Change detection outputs
+ + + +

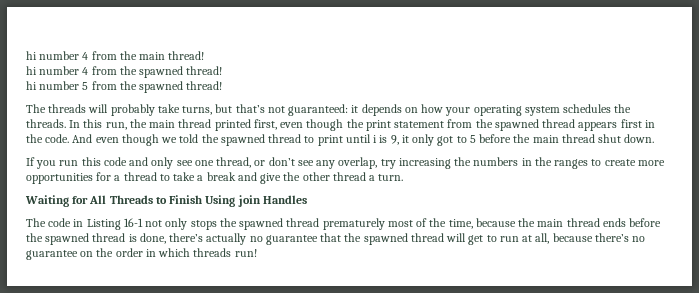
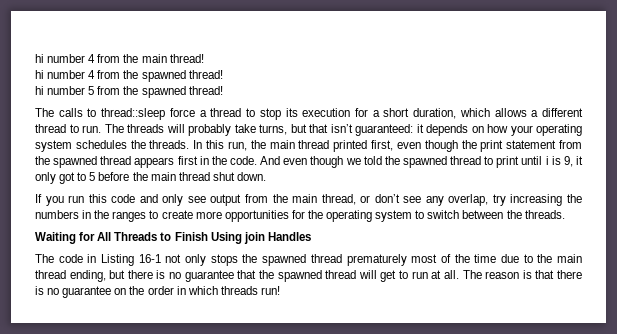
- The threads will probably take turns, but that’s not guaranteed: it depends on how your operating system schedules the threads.
+ The calls to thread::sleep force a thread to stop its execution for a short duration, which allows a different thread to run. The threads will probably take turns, but that isn’t guaranteed: it depends on how your operating system schedules the threads.
- If you run this code and only see one thread, or don’t see any overlap, try increasing the numbers in the ranges to create more opportunities for a thread to take a break and give the other thread a turn.
+ If you run this code and only see output from the main thread, or don’t see any overlap, try increasing the numbers in the ranges to create more opportunities for the operating system to switch between the threads.
- The code in Listing 16-1 not only stops the spawned thread prematurely most of the time, because the main thread ends before the spawned thread is done, there’s actually no guarantee that the spawned thread will get to run at all, because there’s no guarantee on the order in which threads run!
+ The code in Listing 16-1 not only stops the spawned thread prematurely most of the time due to the main thread ending, but there is no guarantee that the spawned thread will get to run at all. The reason is that there is no guarantee on the order in which threads run!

+ + + +

Activity - Reproduce without change every line of the entries above, from the one containing "- The code in" through the last.

Response area -
- The code in Listing 16-1 not only stops the spawned thread prematurely most of the time, because the main thread ends before the spawned thread is done, there’s actually no guarantee that the spawned thread will get to run at all, because there’s no guarantee on the order in which threads run!
+ The code in Listing 16-1 not only stops the spawned thread prematurely most of the time due to the main thread ending, but there is no guarantee that the spawned thread will get to run at all. The reason is that there is no guarantee on the order in which threads run!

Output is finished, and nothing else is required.